**PROBLEM REQUIREMENTS**
Provide the number of lines in the material below that include the word "left", without any accompanying text.

**SUPPLIED DATA**
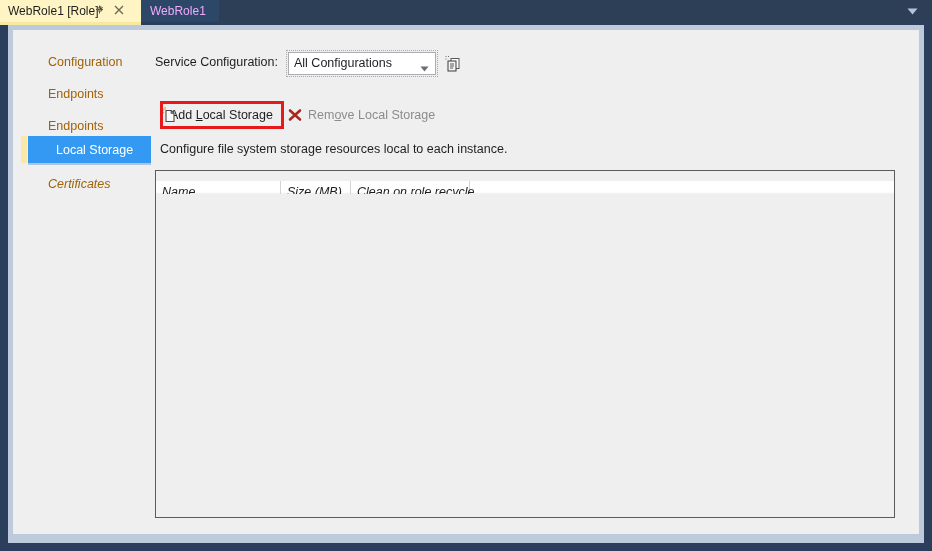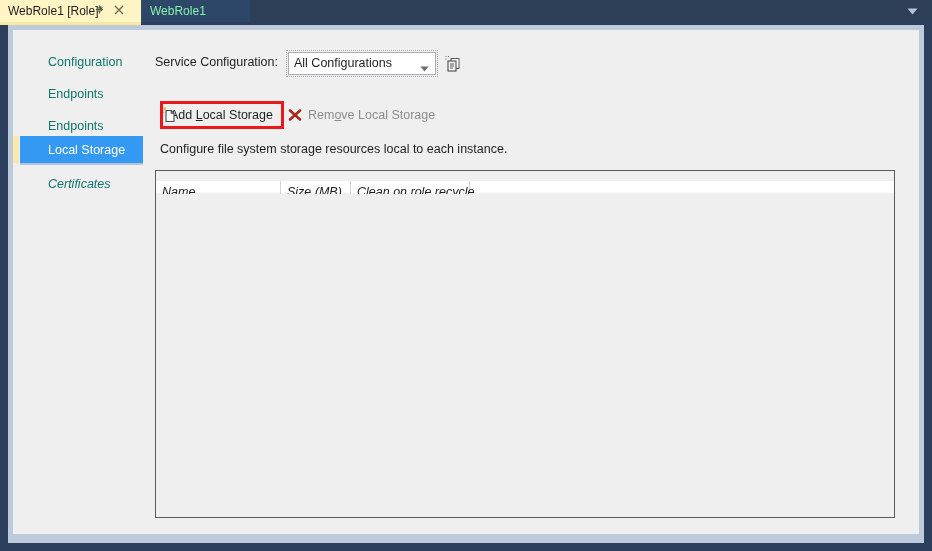--- a/index.html
+++ b/index.html
@@ -54,9 +54,9 @@
   }
   .tab.inactive {
     left: 141px;
-    width: 109px;
+    width: 78px;
     background: #2D4769;
-    color: #86efac;
+    color: #f0abfc;
     padding-left: 9px;
   }
   .tab-title {

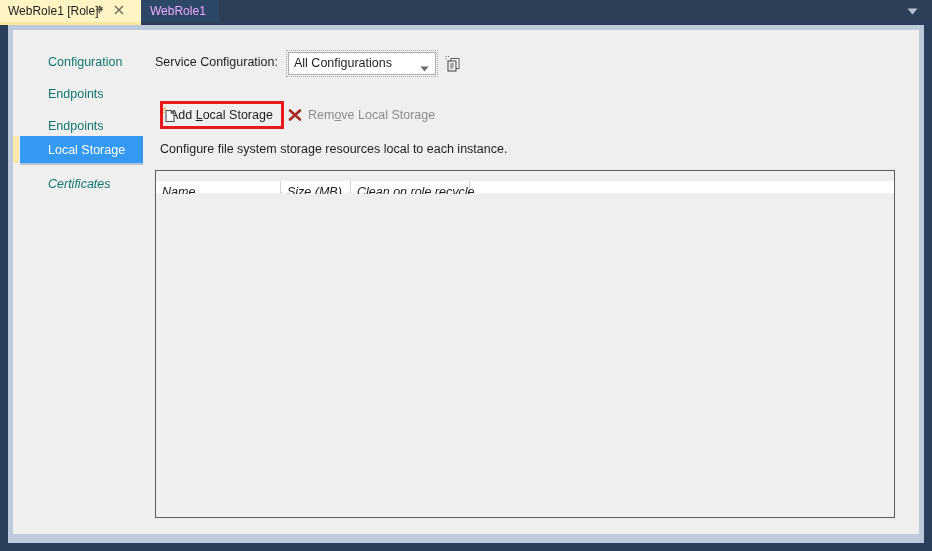--- a/index.html
+++ b/index.html
@@ -145,7 +145,7 @@
     padding-left: 28px;
     box-sizing: border-box;
     font-size: 12.5px;
-    color: #0f766e;
+    color: #a16207;
     white-space: nowrap;
     cursor: pointer;
   }

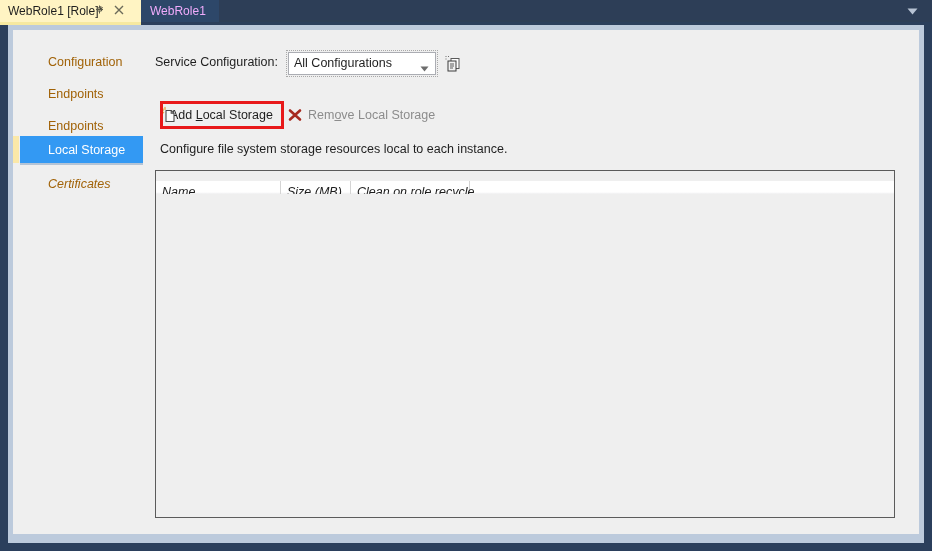--- a/index.html
+++ b/index.html
@@ -380,7 +380,7 @@
       <div class="nav-item" style="top:82px;">
         <span>Endpoints</span>
       </div>
-      <div class="nav-item selected" style="top:106px;">
+      <div class="nav-item selected" style="top:106px;margin-left:8px;">
         <span>Local Storage</span>
       </div>
       <div class="nav-item" style="top:140px;font-style:italic;">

**EXERCISE RESULT**
4